Have I convinced you yet that calling Dispose on a Label is not
pointless?

Thanks,

Seth Rowe
 
C

Cor Ligthert [MVP]

Seth,

In what time is the garbage collector working?

Exactly in idle time. And that is very often therefore it is so nice that
that is proven in this thread with a sample that forms mostly very quick
gone after closing.

But how can somebody find benifictal things in processes that is working in
the time as the processor is maybe very needed for very important processes.
Sorry, I don't understand that.

Cor
 
A

active

Can someone explain this test result?

It shows the open dialog twice.

After the Dispose I wouldn't expect the box was still useful

Unless the Dispose does nothing

If so why have it?

Anyone know what is going on here?



GC.Collect()

OpenFileDialog1.ShowDialog()

OpenFileDialog1.Dispose()

GC.Collect()

OpenFileDialog1.ShowDialog()
 
H

Herfried K. Wagner [MVP]

rowe_newsgroups said:
It's difficult to know what you're replying to as you didn't quite me
before your response, but I'm guessing you're asking if I know the
inner implementation details of a Label's dispose method. And the
answer is of course not. With that said I can think of three things
that could be happening inside the Dispose method:

1) It does nothing
2) It does something beneficial
3) It does something detrimental

In case 1 calling Dispose would at least prevent it from going through
2 cycles of garbage collection. So why not call Dispose here?

In case 2 calling Dispose would help out the program. So why not call
Dispose here?

In case 3 calling Dispose would hurt the program's performance, but we
know that eventually the GC will call it's finallizer, which will most
likely call it's Dispose method, which will still give us the same
performance hit at a later time.

I fully agree. Especially if 'Dispose' does nothing, then calling it
doesn't hurt the program's performance much.
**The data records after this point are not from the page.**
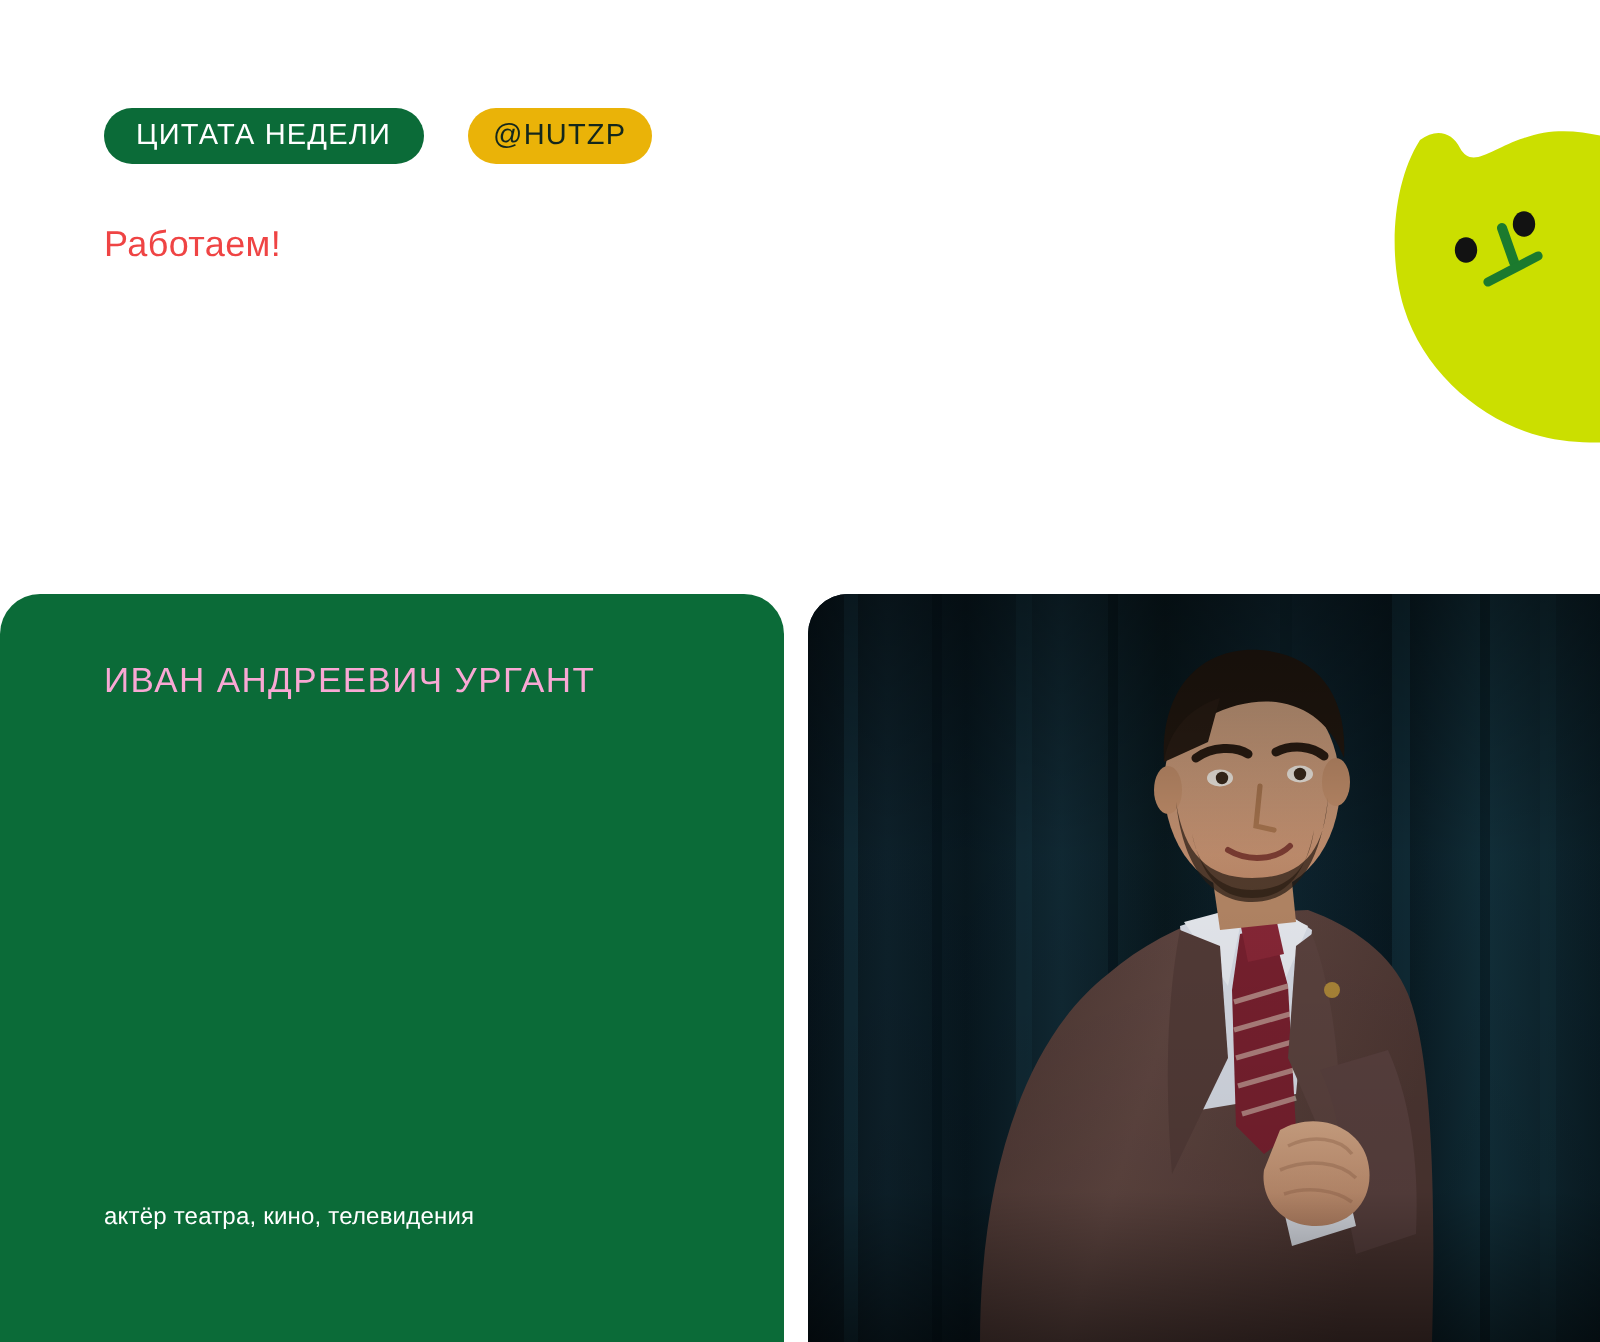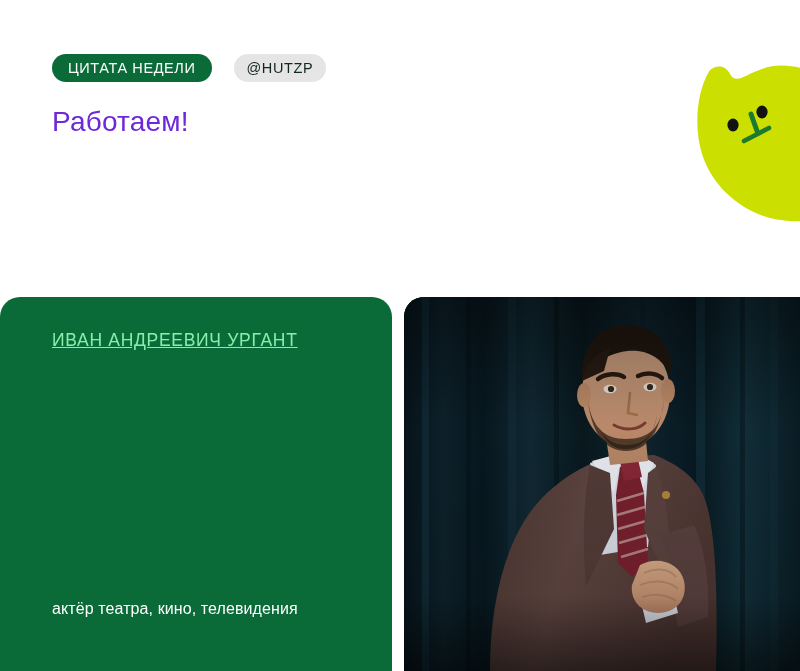"@HUTZP" .badge-lime { background: #e5e5e5 -> #eab308 }
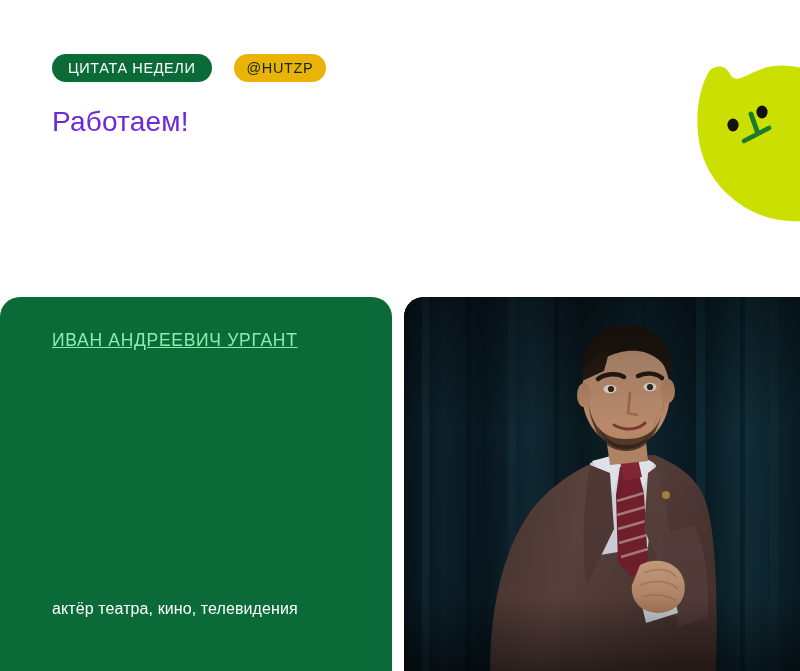"Работаем!" .quote { color: #6d28d9 -> #ef4444; font-size: 28px -> 18px }
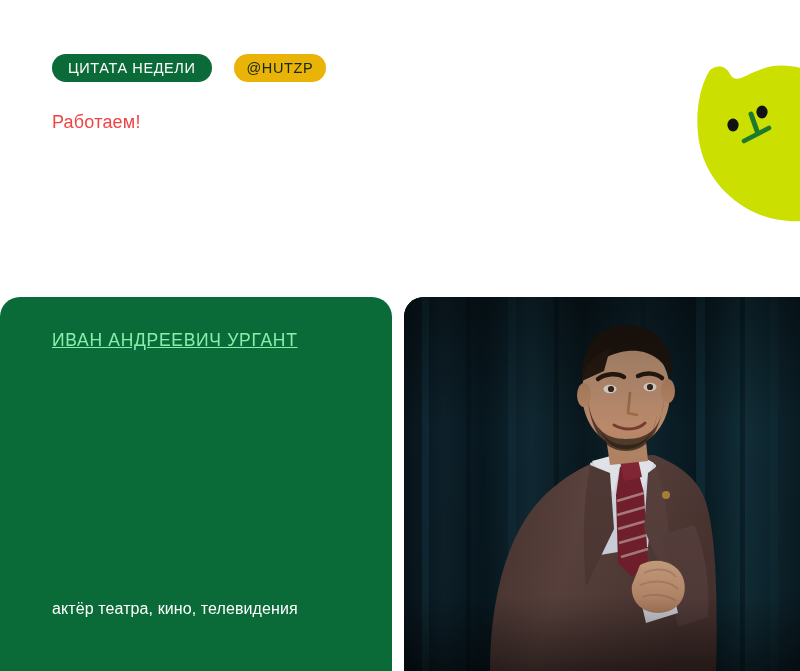"ИВАН АНДРЕЕВИЧ УРГАНТ" .person-name { color: #86efac -> #f9a8d4; text-decoration: underline -> none }
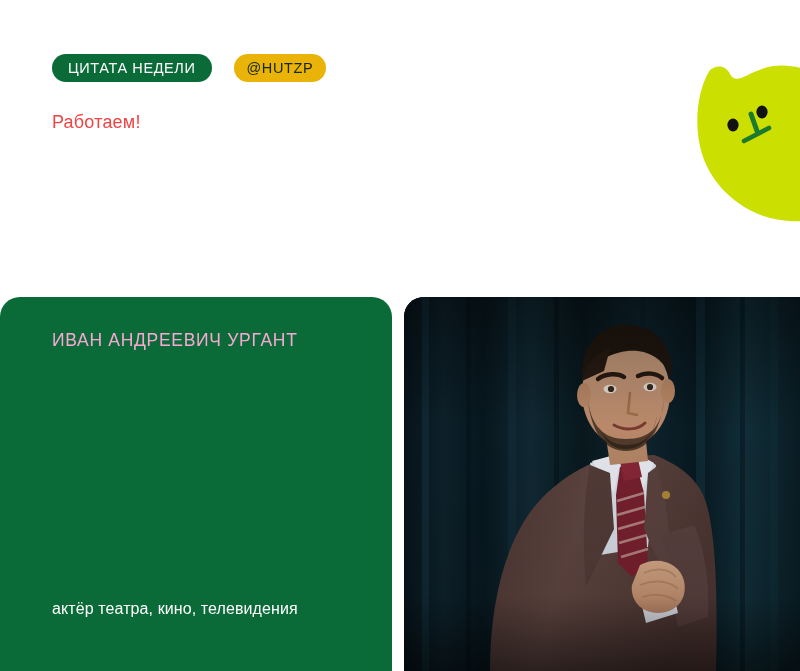"актёр театра, кино, телевидения" .person-role { font-size: 16px -> 12px }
The rule I am following is that calling 'Dispose' too often causes less
problems than not calling it at all.
At least we can control when the
detrimental effects happen versus waiting for the GC to run (which
happens when it needs to - which is normally when the application is
doing heavy processing - so the further hit from Disposing of the
Label then would further decrease performance). So why not call
Dispose here?

Have I convinced you yet that calling Dispose on a Label is not
pointless?

It depends on the specific situation. In general you need to call 'Dispose'
only on objects you created. In addition, adding a control to a form will
cause it to be disposed automatically if the parent form gets disposed. So
it is not necessary to remove all the controls from the form and call their
'Dispose' method.
 
H

Herfried K. Wagner [MVP]

Cor,

Cor Ligthert said:
In what time is the garbage collector working?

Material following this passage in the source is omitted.